Segment Start: Input data

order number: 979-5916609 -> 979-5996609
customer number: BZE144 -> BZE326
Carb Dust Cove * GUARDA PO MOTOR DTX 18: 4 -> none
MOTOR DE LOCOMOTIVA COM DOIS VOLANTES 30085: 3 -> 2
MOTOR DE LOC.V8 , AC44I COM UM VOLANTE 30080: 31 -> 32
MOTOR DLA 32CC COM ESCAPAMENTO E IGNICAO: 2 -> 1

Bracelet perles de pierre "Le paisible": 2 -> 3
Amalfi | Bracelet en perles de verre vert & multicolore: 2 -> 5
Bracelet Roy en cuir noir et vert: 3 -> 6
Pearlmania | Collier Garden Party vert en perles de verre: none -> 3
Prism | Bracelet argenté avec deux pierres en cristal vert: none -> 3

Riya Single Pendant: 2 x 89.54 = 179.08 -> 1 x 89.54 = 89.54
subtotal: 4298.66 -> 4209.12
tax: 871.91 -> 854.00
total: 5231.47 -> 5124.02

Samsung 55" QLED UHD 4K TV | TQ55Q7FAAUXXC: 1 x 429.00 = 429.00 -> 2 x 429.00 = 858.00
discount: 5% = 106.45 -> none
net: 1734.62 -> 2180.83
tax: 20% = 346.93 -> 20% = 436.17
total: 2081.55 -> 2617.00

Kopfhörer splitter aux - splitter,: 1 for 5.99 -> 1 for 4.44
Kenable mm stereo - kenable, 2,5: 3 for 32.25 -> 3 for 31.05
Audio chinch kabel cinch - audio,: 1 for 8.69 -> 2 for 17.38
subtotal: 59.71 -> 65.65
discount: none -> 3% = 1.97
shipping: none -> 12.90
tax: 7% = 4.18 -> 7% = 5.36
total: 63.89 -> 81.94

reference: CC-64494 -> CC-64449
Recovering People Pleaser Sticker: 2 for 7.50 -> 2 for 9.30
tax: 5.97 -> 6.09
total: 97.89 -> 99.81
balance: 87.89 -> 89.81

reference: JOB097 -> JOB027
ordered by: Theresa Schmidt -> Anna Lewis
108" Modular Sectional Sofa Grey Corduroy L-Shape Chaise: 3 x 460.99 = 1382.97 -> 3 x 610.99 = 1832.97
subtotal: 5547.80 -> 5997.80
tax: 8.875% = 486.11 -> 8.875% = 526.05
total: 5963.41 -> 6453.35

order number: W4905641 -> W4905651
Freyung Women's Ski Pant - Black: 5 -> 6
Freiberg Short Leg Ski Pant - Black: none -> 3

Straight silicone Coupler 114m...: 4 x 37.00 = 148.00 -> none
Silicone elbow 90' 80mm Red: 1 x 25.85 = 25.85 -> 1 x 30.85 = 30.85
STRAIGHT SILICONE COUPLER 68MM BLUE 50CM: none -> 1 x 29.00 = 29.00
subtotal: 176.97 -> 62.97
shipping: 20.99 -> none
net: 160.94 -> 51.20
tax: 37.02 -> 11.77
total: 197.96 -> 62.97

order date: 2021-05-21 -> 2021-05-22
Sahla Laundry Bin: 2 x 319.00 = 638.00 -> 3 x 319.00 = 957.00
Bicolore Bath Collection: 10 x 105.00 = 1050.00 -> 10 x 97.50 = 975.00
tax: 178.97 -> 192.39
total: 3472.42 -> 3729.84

Segment End: Input data

> About this exercise
Go through the entries above and copy out every line that includes the word "verre".

> Response to this task
Amalfi | Bracelet en perles de verre vert & multicolore: 2 -> 5
Pearlmania | Collier Garden Party vert en perles de verre: none -> 3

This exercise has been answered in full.